Get up. Get ready. And go. That’s the way we always lived life. Never having any time to really stand still, at attention, free, just to enjoy the moment. Other than when we lived in the Rio Grande Valley, and that was just for a couple of years in between getting deported and always hiding from la migra, once we were in the city it was always working for the next paycheck. Without the jobs we couldn’t get the money. Without the money we couldn’t pay the rent or do anything else. Without the rent they were going to put us de patitas en la calle, at the mercy of whatever relative would be willing to take in a complete family of nine. Luckily it never came to that. Who knows how long such a temporary living arrangement could have really lasted.
Instead, the sunlight hit y orale cada quien a lo suyo. My dad running out the door when his ride showed up; my mom finishing up in the kitchen and rushing us all to hurry up and get ready to go to school; my sisters heading out before us, they were in high school and were into fashion and boys by then; then my brothers and I doing the same – well not into boys or fashion, but leaving the Bali Hai apartments by foot también on our way to our elementary school. The only ones who got to stay home were my two younger sisters who weren’t old enough to go to school, and that was when they were lucky. When mamá had to go to work it was over to Doña Pilar or whatever other trustworthy neighbor was around. My sister Linda especially hated this part of growing up. She’d sit there quietly all day, wherever she stayed, not talking much at all and almost always refusing to eat anything until my mother would come home. Still, even she wasn’t as resistant as the baby in the household, Blanca, who rarely ever spent the day anywhere without crying the entire time from the moment my mom walked out of the door until she came back. Even with my older sisters she would throw a fit if mamá was not around.
Fuera lo que fuera, we still needed the extra income and mom had to go to work.

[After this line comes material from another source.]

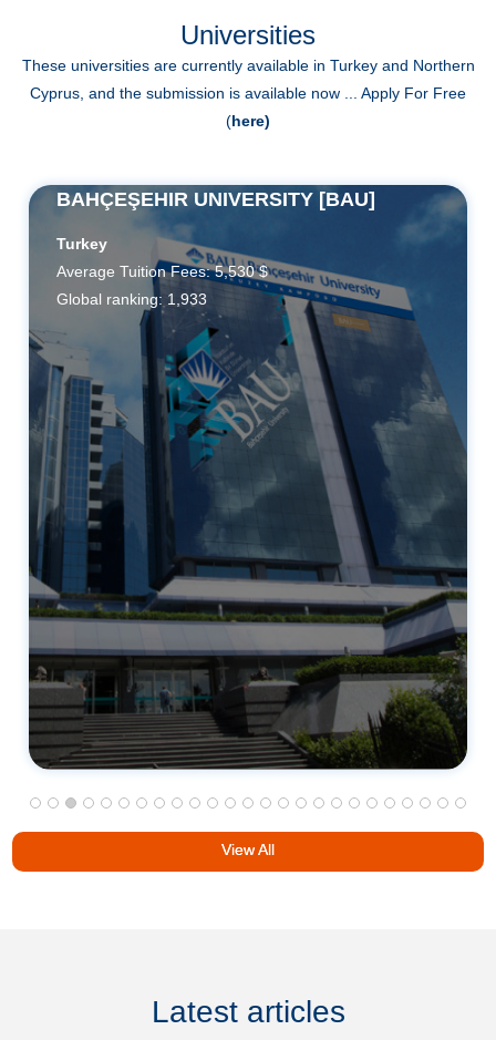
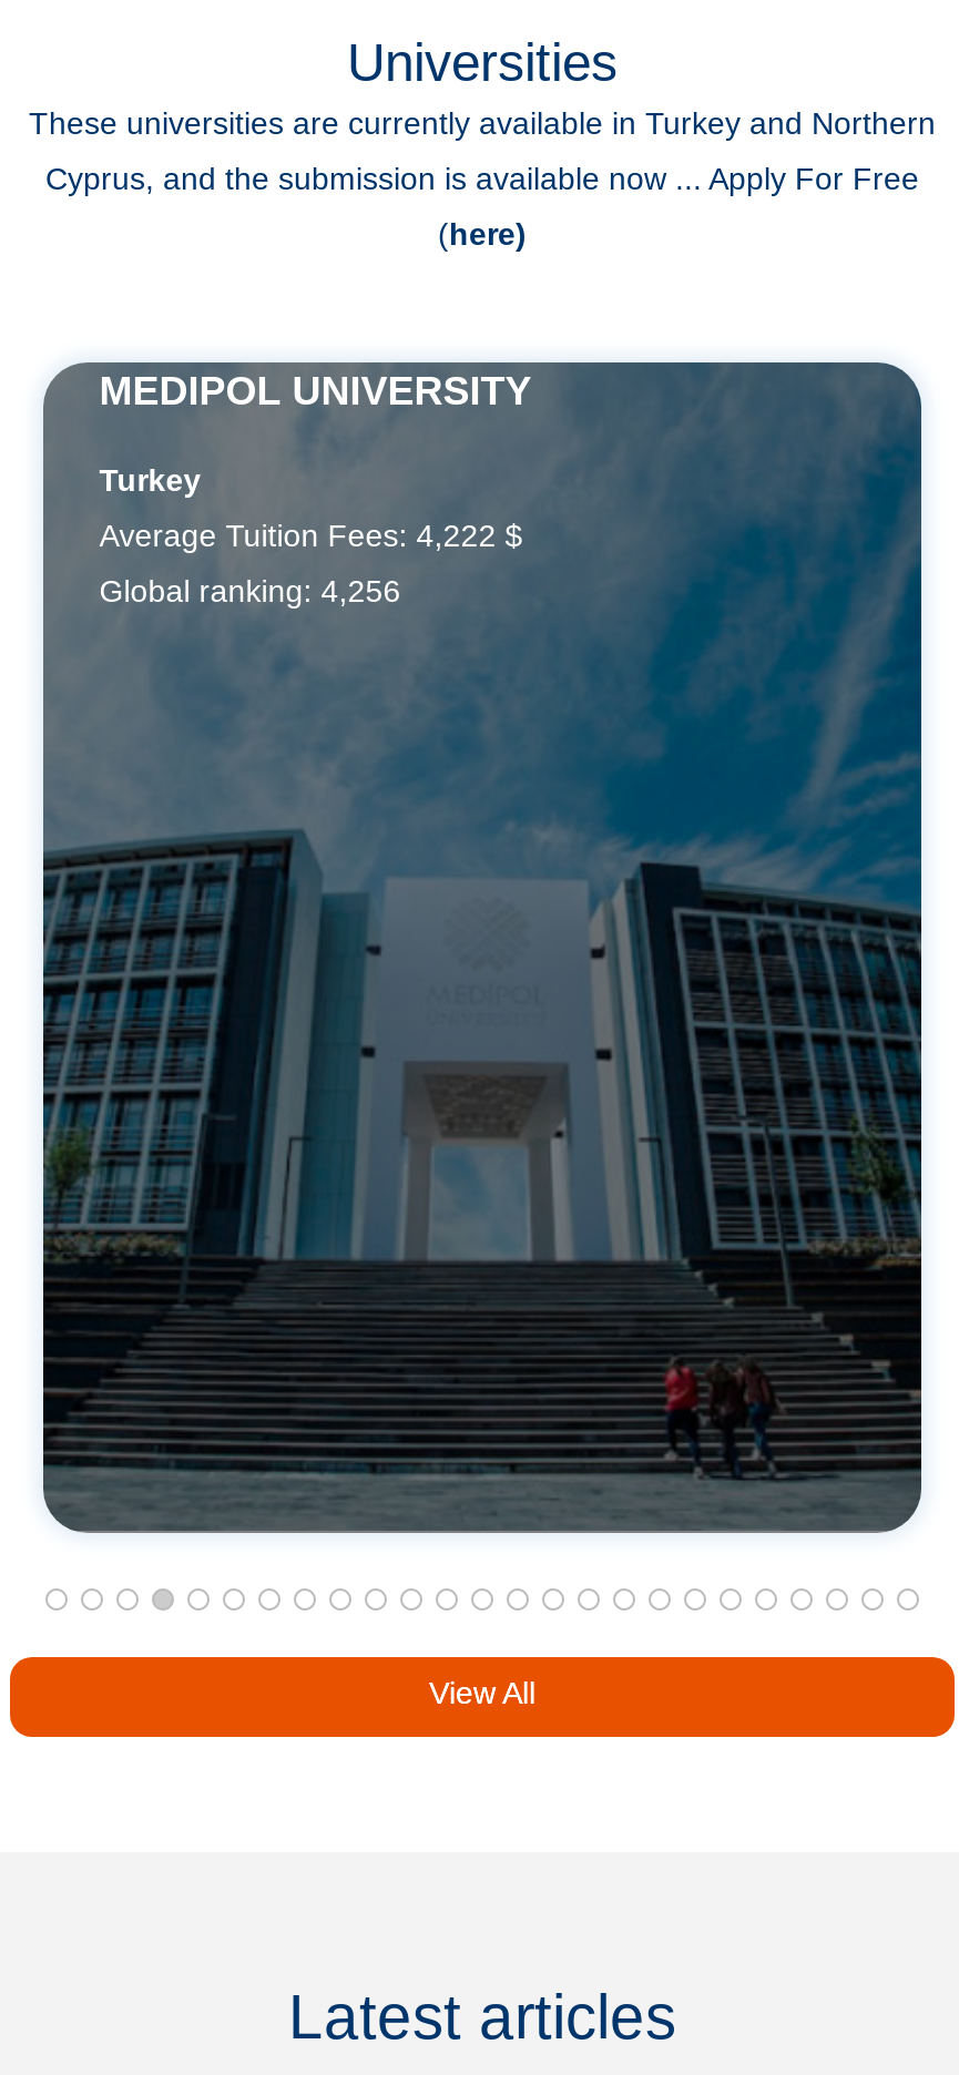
[29,187,467,769] [image] | BAHÇEŞEHIR UNIVERSITY [BAU] -> [43,365,921,1531] [image] | MEDIPOL UNIVERSITY
[57,262,268,280] Average Tuition Fees: 5,530 $ -> [99,517,523,553] Average Tuition Fees: 4,222 $
[57,290,207,308] Global ranking: 1,933 -> [99,573,401,608] Global ranking: 4,256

Those times are really quite a blur. Not sure whether that’s because I’ve chosen to block them from my memory or because things were really moving at such a fast pace that my mind couldn’t entirely grasp and record all of them at once. I know we never had the chance to play like we did in the Valley. We didn’t have any sand to kick around. There wasn’t an acre of land at our disposal to discover, to explore, and to grow up in. We were confined to the walls of brick and cement around us. Our playground was our apartment, the property around it, especially in the back of the parking lot next to the garbage can where we all dumped our trash, and the little “tree house” in between the bushes and the fence we’d managed to claim as our own. In truth, it wasn’t really a tree house at all. It was a small open space underneath all of the overgrown tree branches that were falling over around the gate on the other side of the parking lot. We weren’t allowed over there, but we always managed to climb over anyway.
That was the only place we had any true sense of privacy. And even then, once word got out about our “tree house” it wasn’t very private anymore. Other kids started showing up and they needed the time alone, away from everything around them, just as much as we did. It wasn’t the same and I stopped going there all together.
In those days it didn’t seem like so little. We were kids and everything was a new experience to us. A new opportunity to discover something brand new, to make it our own, and somewhere along the way, without our even knowing it, to discover something brand new about ourselves también. We were fearless. Unafraid to fall flat on our faces and get back up; unafraid to be ourselves regardless of what others might think; unafraid to just be a bunch of mocosos finding our own individual places in this life. Try as I have in the years since I’ve never truly managed to be as brave as I was back then. Maybe that’s just what happens when the years start to pass you by? No sé.
The one thing I haven’t lost is the capacity to be that same terco over, and over… and over again.
I’m determined to keep trying. Hope you’re willing to do the same.
8 thoughts on “Growing Up, Growing Old, and Holding On to the ‘Niño Terco’”
A great heart-felt pep talk and much needed, hermano. Love the photo of you. It says so much LOL.
Thanks, Tracy! Glad you could use the pep talk… sometimes I need these pep talks myself, because in hindsight it’s always easier to analyze and understand what we’ve already lived 🙂
Me encanto! Nunca debemos olvidar de donde venimos!
Gracias, Frida! Tienes toda la razon.. a lot of times the lessons we learned then are the most important ones of all.
Great story, I loved the insert of me! I guess that’s why I try to act like such a kid now, lol 🙂
That’s the best thing to do! Always stay young, crazy and hungry… it’s something to aspire to at the very least.
Your bravery is not only palpable, it also leaps out from your writing with great strength. It takes courage to capture and then offer slices of the Hispanic experience in our country with such brutal honesty.
Porfirio, your words are quite generous. Thanks so much for them. I’ve been in a rut for a little bit, but I want to continue telling our story and hopefully continuing to offer a slice of what our Hispanic experience has been like. En serio, your words have reinvigorated my desire. Gracias!